(PROBLEM DETAILS) From the entries below, copy exactly the lines from the one that contains "- Open a terminal" through the one that contains "(e.g. .htaccess file)", both included, and only those.

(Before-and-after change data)

/---

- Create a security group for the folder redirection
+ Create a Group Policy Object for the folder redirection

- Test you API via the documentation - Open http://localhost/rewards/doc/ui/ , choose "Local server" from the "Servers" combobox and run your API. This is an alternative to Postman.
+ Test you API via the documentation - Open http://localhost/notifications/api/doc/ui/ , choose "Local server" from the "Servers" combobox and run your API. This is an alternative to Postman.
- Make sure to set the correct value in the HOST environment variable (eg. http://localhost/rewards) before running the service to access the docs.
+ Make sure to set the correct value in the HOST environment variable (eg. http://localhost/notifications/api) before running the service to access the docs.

\---
/---

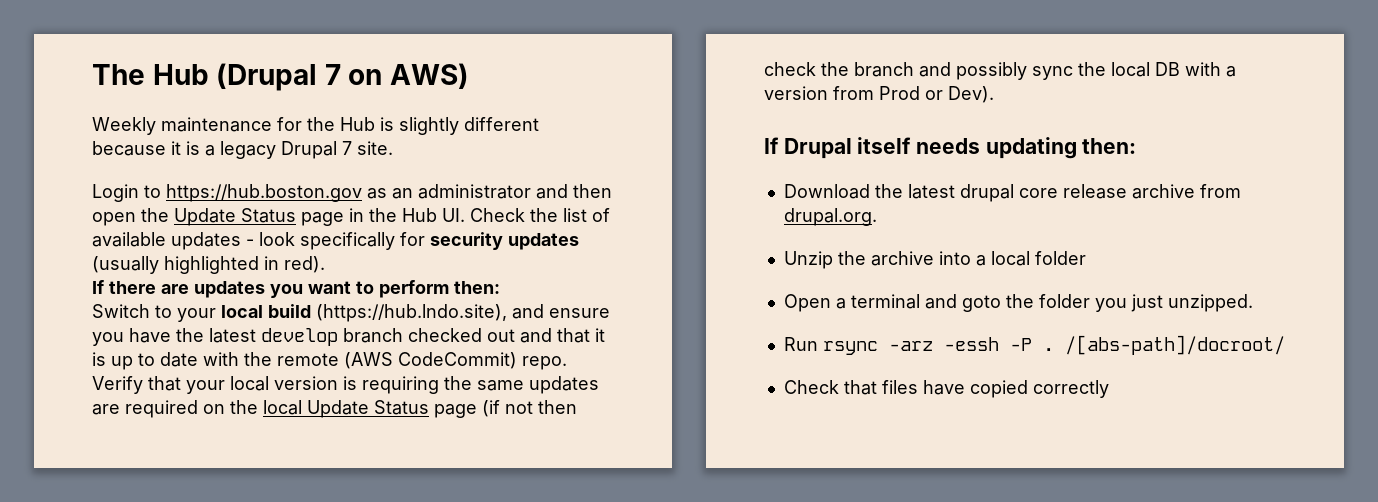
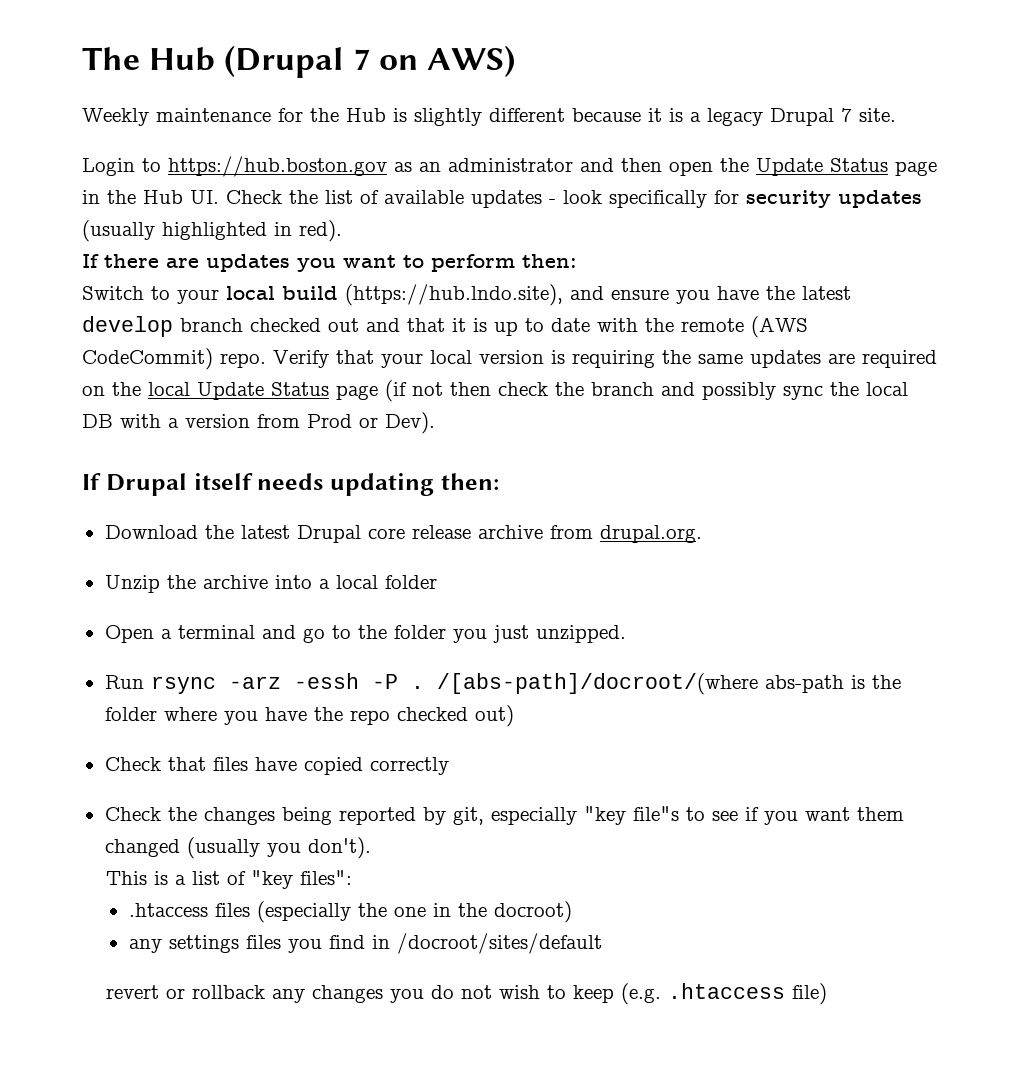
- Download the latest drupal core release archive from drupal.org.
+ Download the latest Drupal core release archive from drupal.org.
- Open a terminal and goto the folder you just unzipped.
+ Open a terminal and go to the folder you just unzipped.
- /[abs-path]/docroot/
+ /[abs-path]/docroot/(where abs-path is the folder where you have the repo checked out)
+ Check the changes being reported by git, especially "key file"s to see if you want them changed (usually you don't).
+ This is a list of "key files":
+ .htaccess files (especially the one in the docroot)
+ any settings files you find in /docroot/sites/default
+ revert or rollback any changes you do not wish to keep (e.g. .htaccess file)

\---

(WRITTEN SOLUTION)
- Open a terminal and goto the folder you just unzipped.
+ Open a terminal and go to the folder you just unzipped.
- /[abs-path]/docroot/
+ /[abs-path]/docroot/(where abs-path is the folder where you have the repo checked out)
+ Check the changes being reported by git, especially "key file"s to see if you want them changed (usually you don't).
+ This is a list of "key files":
+ .htaccess files (especially the one in the docroot)
+ any settings files you find in /docroot/sites/default
+ revert or rollback any changes you do not wish to keep (e.g. .htaccess file)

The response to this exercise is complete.